Trucking Company VP on Layoff: “This is better than death by 1,000 cuts.”

CONCORD, ON. — It’s no secret that the 20-year relationship between Muir’s Cartage and Home Depot has been mutually beneficial. But when the hardware retailer changed from a vendor pre-paid model to a vendor-collect program five years ago, Muir’s was forced to adapt.

“Muir’s had been so inextricably linked to one customer for so long that its impact on the company was significant,” Executive Vice-President Ted Brown told todaystrucking.com after Muirs announced that it was laying off 33 company drivers earlier this month. (Muir’s is a division of the much-larger Calyx Group, with almost 2,000 employees across North America.)

Muir’s, Brown said, “is faced with the need to change the way it does business, the way we deploy our fleets and people, and diversify the customer base so that we’re a good supplier to not just Home Depot, but others.”

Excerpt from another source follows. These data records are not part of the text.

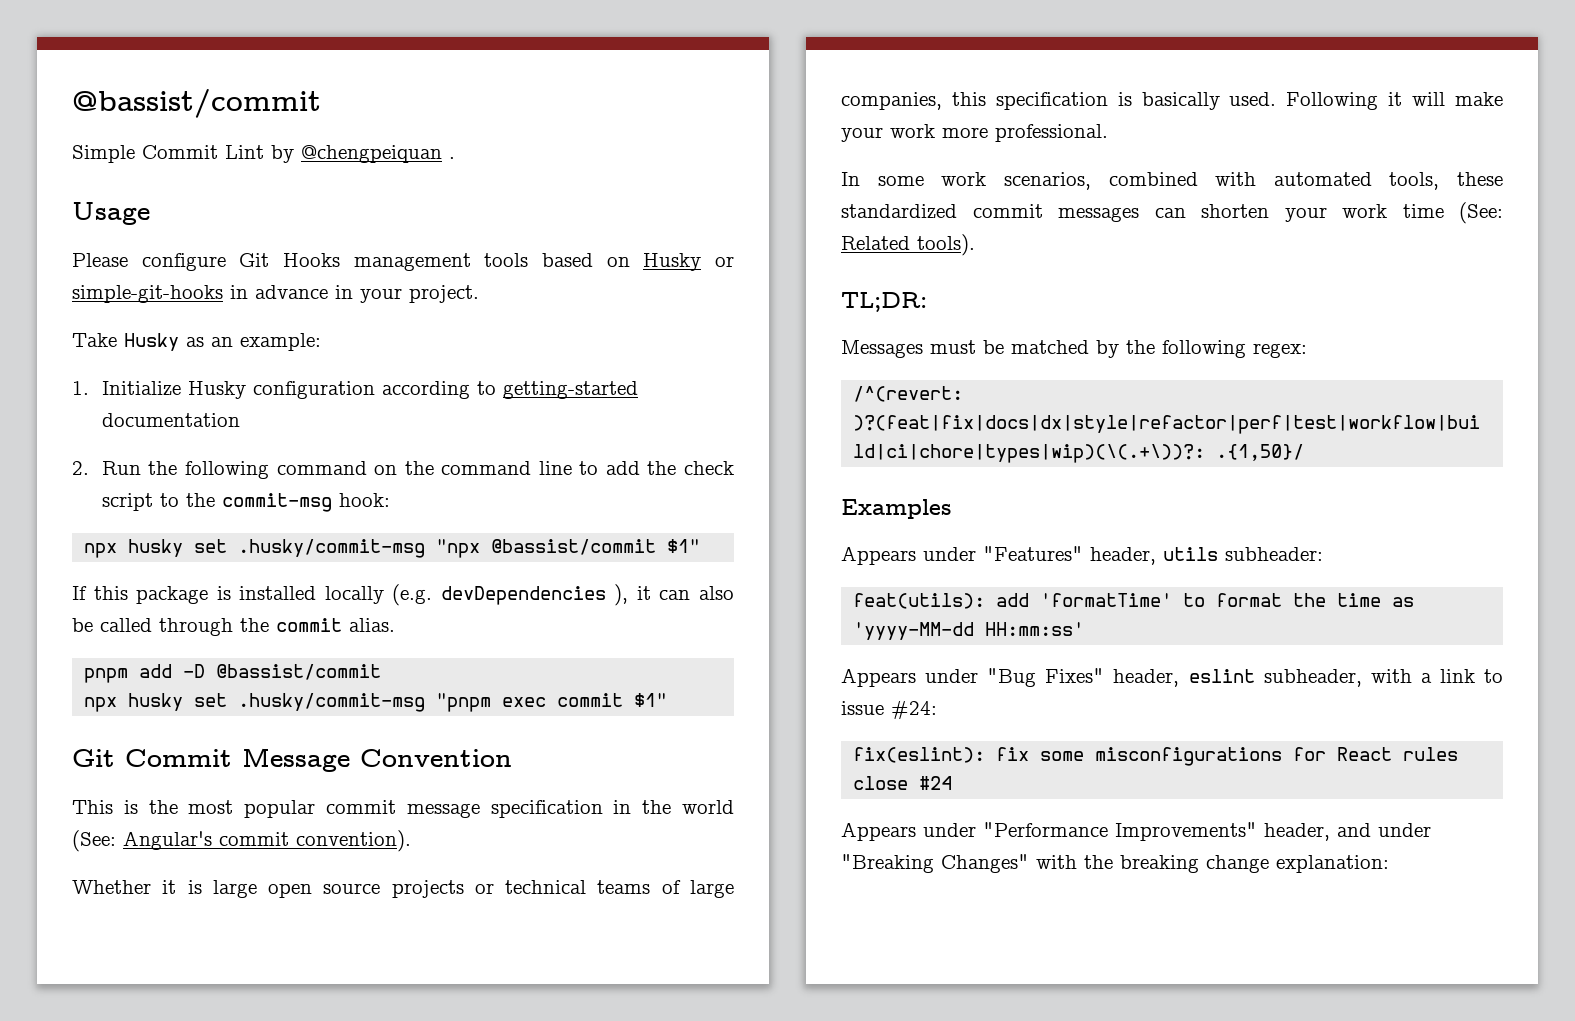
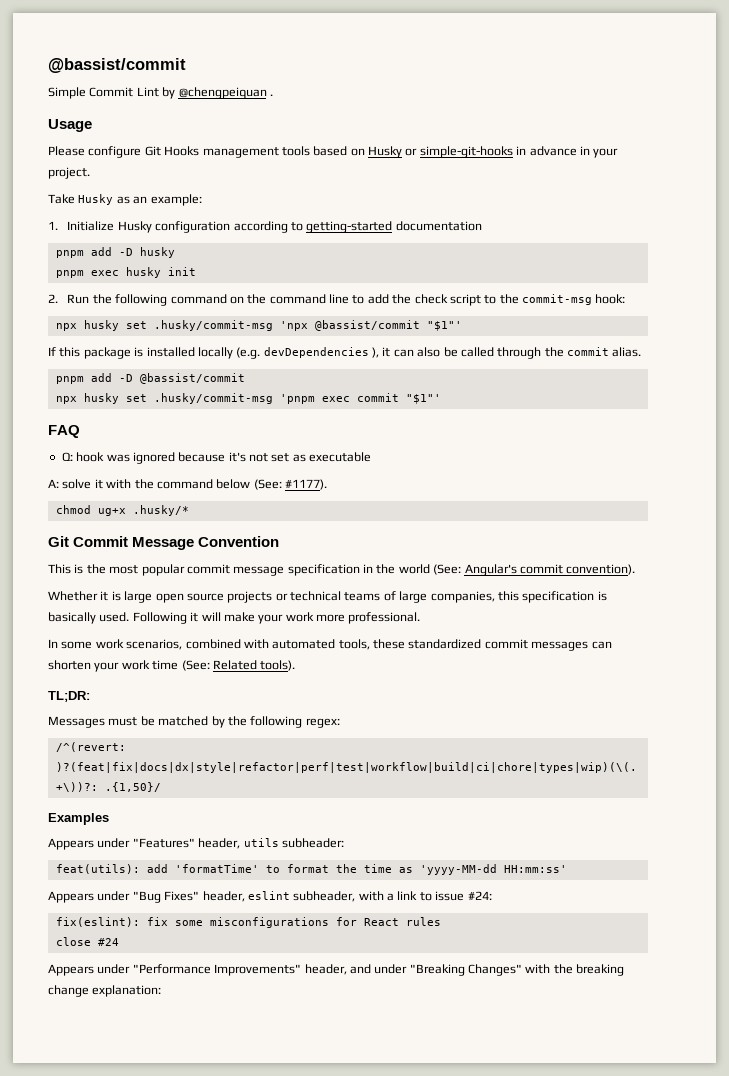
+ pnpm add -D husky
+ pnpm exec husky init
- npx husky set .husky/commit-msg "npx @bassist/commit $1"
+ npx husky set .husky/commit-msg 'npx @bassist/commit "$1"'
- npx husky set .husky/commit-msg "pnpm exec commit $1"
+ npx husky set .husky/commit-msg 'pnpm exec commit "$1"'
+ FAQ
+ Q: hook was ignored because it's not set as executable
+ A: solve it with the command below (See: #1177).
+ chmod ug+x .husky/*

The decision to drop the company drivers was one of many changes over the last five years, Brown said. As an example, he pointed to the company’s 205 Dony Crescent facility in Concord, ON. It used to be Muir’s cross-dock but now it’s occupied by Home Depot.

“We have considerably less emphasis on our cross-dock activity as a result — we still have some element of that for smaller customers,” he said.

But now, Brown said, they’re focusing on “dedicated contract carriage and transportation fleet provisions for Home Depot, Best Buy, Loblaws, Winners and some others that we work with in the retail sector.” They’re also diversify within retail and outside retail, he added.

“So with all of that, you just simply can’t deploy the same model you had for 20 years, and part of that is cost, and part of that is flexibility that’s required in servicing those customers.”

“It came to a point where we looked at the driving groups we had, and the company guys made up less than 30 percent of the overall group at our address in Concord, and less than 20 percent in our Ontario fleet all together.”

The evolution of the business, he said, “was happening outside of that group to begin with.”

Brown said that an alternative course could have involved incremental layoffs, over a longer period of time.

“We simply thought it was fairer for these guys to take the action in one initiative. We would provide them with the opportunity to apply through some of our agency providers or at least one major in-house provider.

“It was more prudent than death by a thousand cuts; it was better to do something that was definitive once and carry the model forward.”

“This was the most significant decision that I had to prepare for and carry out, I can’t think of anything prior that was this significant — especially with so many people good people involved.

“We didn’t do this on a whim and we didn’t take this lightly. At the same time, we wouldn’t have proceeded with it if we didn’t think it was the right thing for us.

“If nothing else, it is just positioning us to be a player now in areas where we haven’t been in past — and that can be different verticals or different geographical locations, and that’s our full intent as we march along here in the new year.”

Of the 33 affected drivers, Brown said that over 50 percent have re-applied through an agency called Interlink Services, “and [they] are now being deployed on a number of our routes as we speak.”